In qualità di investitori globali, confidiamo nel fatto che le vendite mondiali dei veicoli elettrici si concentrano per lo più al di fuori degli Stati Uniti, con circa il 60% in Cina e il 25% in Europa.1 Gli Stati Uniti sono già rimasti indietro e, pur rappresentando una potenziale fonte marginale di domanda, non sono attualmente alla guida del mercato.

Inoltre, la transizione verso i veicoli elettrici procede grazie agli impegni delle aziende a portare avanti la produzione, che rimangono in gran parte intatti. Prevediamo che gli Stati Uniti inizieranno probabilmente ad accelerare la transizione tra il 2025 e il 2026, man mano che i prezzi diventeranno più competitivi rispetto alle alternative tradizionali con motore a combustione. Anche i mandati a livello statale, che sono 31 e variano per impegno e tempistiche, sostengono l’ulteriore crescita dei veicoli elettrici nel Paese. Il rischio principale è che l’adozione possa rallentare piuttosto che invertire le tendenze.

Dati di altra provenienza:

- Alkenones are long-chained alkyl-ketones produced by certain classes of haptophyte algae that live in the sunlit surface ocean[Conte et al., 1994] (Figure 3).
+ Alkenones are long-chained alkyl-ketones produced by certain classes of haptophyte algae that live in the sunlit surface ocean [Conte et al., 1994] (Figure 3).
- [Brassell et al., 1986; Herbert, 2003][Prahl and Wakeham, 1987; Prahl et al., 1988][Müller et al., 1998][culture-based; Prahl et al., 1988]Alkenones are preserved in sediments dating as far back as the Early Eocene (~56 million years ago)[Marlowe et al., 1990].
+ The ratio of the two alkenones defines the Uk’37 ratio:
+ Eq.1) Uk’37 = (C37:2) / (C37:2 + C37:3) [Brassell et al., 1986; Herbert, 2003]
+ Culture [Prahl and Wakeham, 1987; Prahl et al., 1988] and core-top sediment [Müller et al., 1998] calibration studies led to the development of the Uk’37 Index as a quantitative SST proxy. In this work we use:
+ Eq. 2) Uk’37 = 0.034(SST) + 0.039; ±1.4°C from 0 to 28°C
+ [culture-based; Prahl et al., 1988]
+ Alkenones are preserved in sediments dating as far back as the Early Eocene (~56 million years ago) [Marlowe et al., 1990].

A parte le tre aree sopra citate, riteniamo che altri aspetti della legislazione siano a forte rischio, in particolare quelli che incentivano settori che consideriamo più speculativi, come l’idrogeno o la cattura del carbonio. Prevediamo che le aziende energetiche continueranno a fare pressioni per ottenere sussidi meno aggressivi in quest’area e crediamo che questa parte dell’IRA, caratterizzata da bassa creazione di posti di lavoro e da consistenti sovvenzioni, rimanga a rischio. Dal punto di vista degli investimenti, non riteniamo che questa industria possa realizzare una crescita redditizia. Pertanto, prevediamo di continuare a evitare investimenti in aziende che si occupano di idrogeno fino a quando non vedremo maggiori prove di una redditività sostenibile.

Conclusioni

Nel complesso, una vittoria repubblicana alle elezioni statunitensi non favorirebbe l’azione globale contro il cambiamento climatico, ma potrebbe avere un impatto meno diretto su settori chiave già competitivi dal punto di vista dei costi, come l’energia solare o eolica. Prevediamo che le energie rinnovabili e i veicoli elettrici continueranno a crescere sotto una presidenza Trump, ma a un ritmo più lento rispetto a una presidenza democratica. In molti casi, i mandati a livello statale, gli impegni delle aziende e le dinamiche economiche sono i principali fattori alla base della transizione energetica, piuttosto che la sola politica federale.

Vale la pena sottolineare che, sebbene l’esito delle elezioni di novembre possa avere un effetto significativo sulla più grande economia del mondo, probabilmente avrà un impatto minore sulle prospettive delle imprese prevalentemente esposte all’Europa. È qui che continuiamo a vedere società con valutazioni interessanti e di impatto nel contesto del cambiamento climatico.

Le elezioni negli Stati Uniti offrono molti possibili esiti, e come team di gestione del portafoglio, continuiamo a discutere regolarmente degli impatti sui nostri investimenti. Va notato che la politica statunitense è solo uno dei tanti fattori che creano volatilità negli investimenti legati al cambiamento climatico. Tra gli altri temi rilevanti ci sono le aspettative sui tassi di interesse, la politica europea, la volatilità dei prezzi delle materie prime e le misure protezionistiche. Nonostante la recente volatilità, continuiamo a ritenere che questo settore offra potenzialmente un valore significativo a medio termine, e rimaniamo entusiasti della prospettiva di investire in aziende che forniscono i prodotti e i servizi necessari per la decarbonizzazione dell’economia globale.